Petite République reproduit in extenso, le communiqué de presse de Jean-Paul Ferré, président de l’association Eth Ostau Comengès œuvrant pour la promotion et la défense de la culture occitane.

« C’est avec consternation que l’association Eth Ostau Comengés, qui œuvre pour la sauvegarde et transmission de la culture occitane du Comminges, a pris connaissance de la suppression des moyens fléchés attribués par le Ministère de l’Éducation Nationale et le Rectorat de Toulouse pour l’enseignement de l’occitan dans notre académie.

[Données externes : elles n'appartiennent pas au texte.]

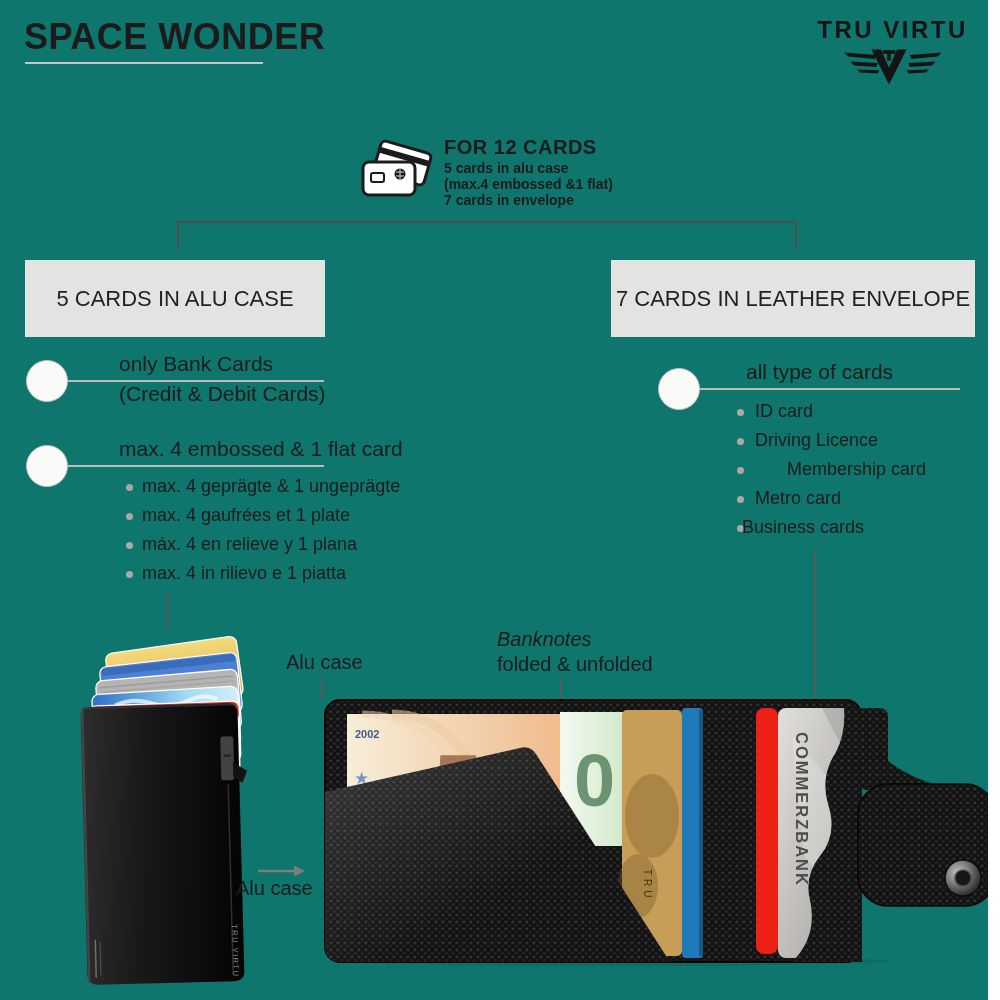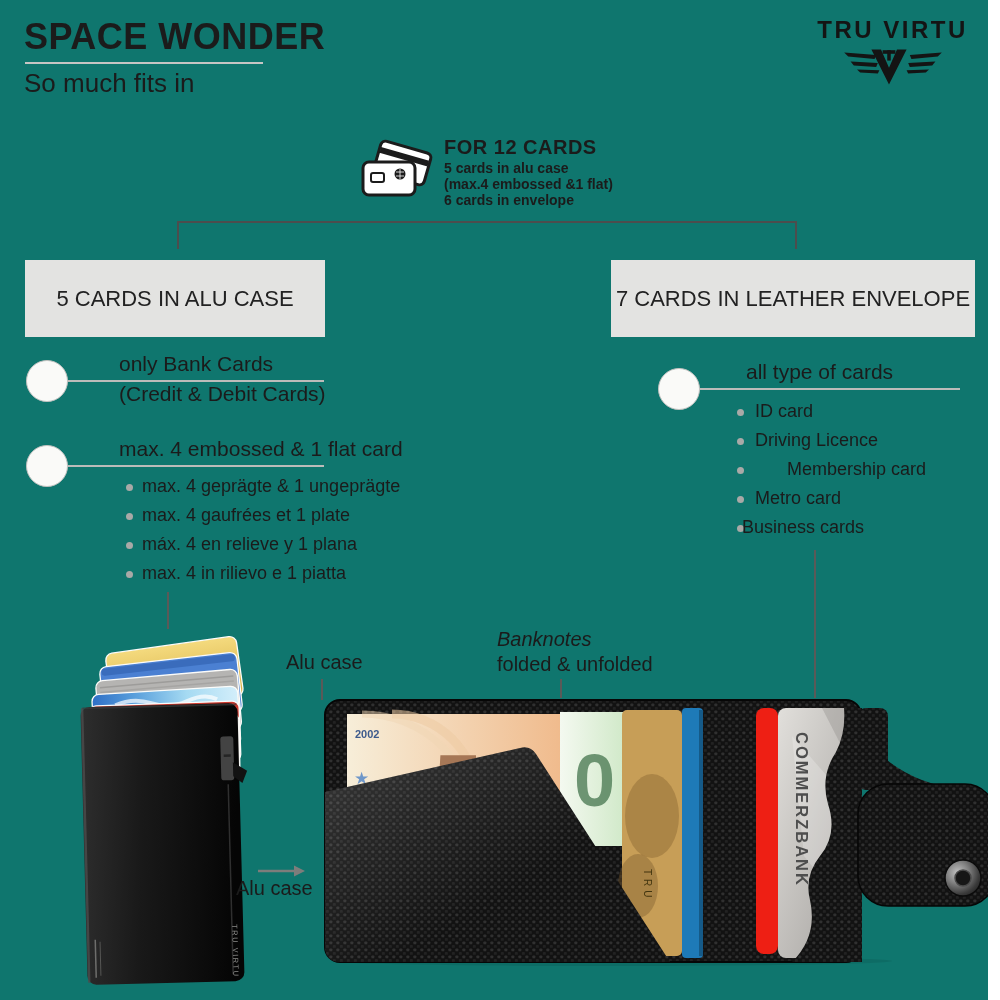--- a/index.html
+++ b/index.html
@@ -43,7 +43,6 @@
 
   <div class="abs title">SPACE WONDER</div>
   <div class="abs title-rule"></div>
-  <div class="abs subtitle">So much fits in</div>
 
   <div class="abs brand">
     <div class="brand-name">TRU VIRTU</div>

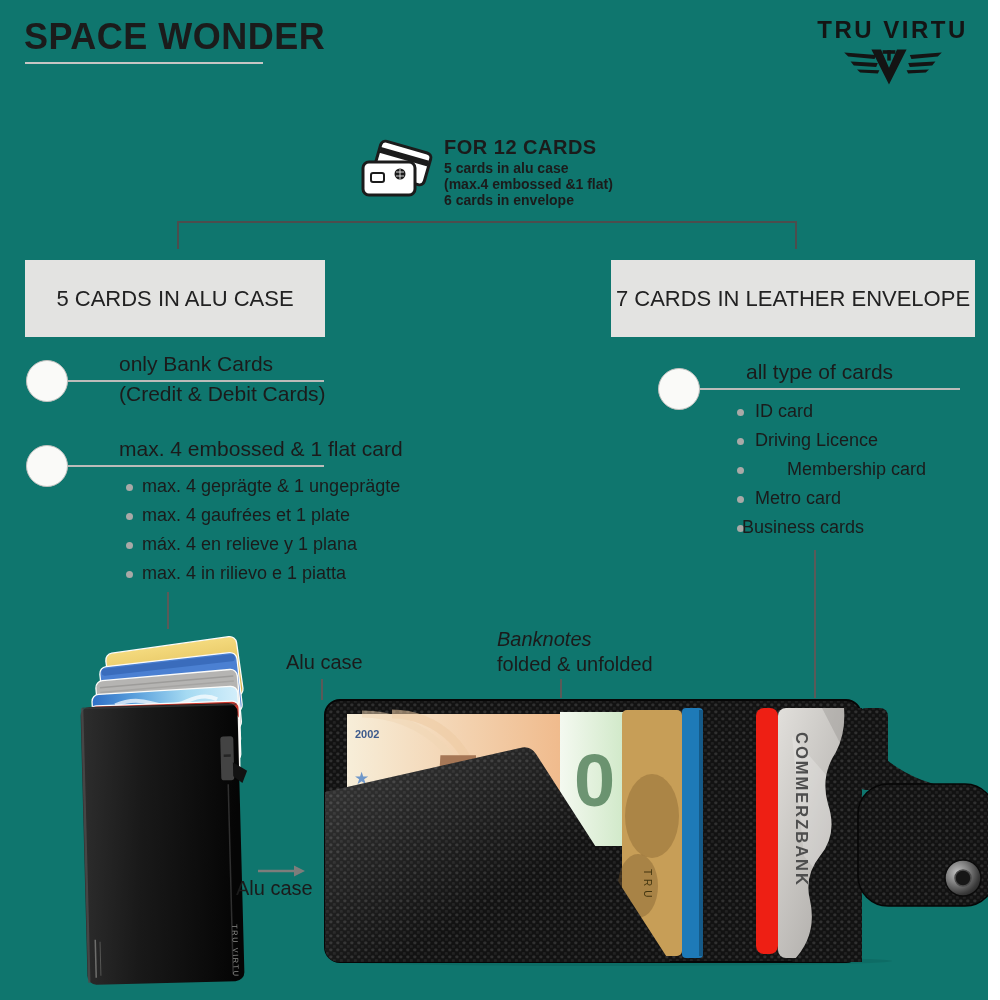--- a/index.html
+++ b/index.html
@@ -83,7 +83,7 @@
   <div class="abs cap-lines">
     <div>5 cards in alu case</div>
     <div>(max.4 embossed &amp;1 flat)</div>
-    <div>6 cards in envelope</div>
+    <div>7 cards in envelope</div>
   </div>
 
   <div class="abs bracket"></div>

Cette attaque sans précédent  s’ajoute à  la réforme du lycée qui réduit et dévalorise les possibilités d’enseignement de notre langue régionale. La réforme du lycée si elle restait en l’état, et la suppression des moyens fléchés, si la décision était maintenue, consigneraient l’arrêt de mort de l’enseignement de l’occitan dans la plupart des lycées et  collèges de l’académie.

En Comminges, cet enseignement concerne 662 élèves et 10 établissements (environ 11 000 élèves et 175 établissements concernés dans l’académie de Toulouse) et de nombreux projets culturels sont chaque année mis en œuvre par les professeurs d’occitan, particulièrement importants pour l’ouverture sur l’extérieur des jeunes commingeois : échanges et voyages pédagogiques, rencontre avec des artistes, spectacles de chant, danse, théâtre, etc.

Le 5 avril prochain, dans le cadre du festival Passa-Pòrts, nous organiserons ainsi la venue à Montréjeau de 450 écoliers, collégiens et lycéens qui étudient l’occitan. Toute la journée, ils prendront part à différentes activités et assisteront au concert de l’artiste Alidé Sans.

Pourtant, au niveau académique, on a décidé de supprimer les moyens donnés aux établissements pour l’occitan. Aussi, les collèges et lycées qui proposent cet enseignement risquent de supprimer des cours. Or, ces décisions sont en contradiction avec de nombreux engagements, conventions, le code de l’éducation et même avec la constitution ! Les langues de France sont inscrites au patrimoine de la République (article 75 de la Constitution). « Una lenga vau una catedrala », disait l’écrivain Jean Boudou.

Laisserait-on à l’abandon la cathédrale de Saint-Bertrand-de-Comminges ou la collégiale de Saint-Gaudens ? En effet, pour bien comprendre le territoire d’Occitanie, on ne peut pas ignorer la langue qu’elle a produite. Le patrimoine qu’elle représente, des troubadours au prix Nobel Frédéric Mistral, est trop peu connu.

Face à la brutale régression en cours, nous tenons à alerter les élus, les associations et les citoyens et nous participerons aussi à la manifestation que le Centre Régional des Enseignants d’Occitan organisera à Toulouse, le dimanche 17 février, à 14 h (un bus sera au départ de Saint-Gaudens).

 Espérons, cependant, que la réforme sera amendée et que les collèges et lycées auront les moyens, comme auparavant, de continuer à proposer et développer l’enseignement de l’occitan conformément à la convention signée en janvier 2017 par l’État et la Région. Il serait regrettable qu’en cette année 2019, proclamée par l’UNESCO Année internationale des langues, la France se fasse encore remarquer par un comportement très inapproprié à l’égard des droits de ses propres langues ».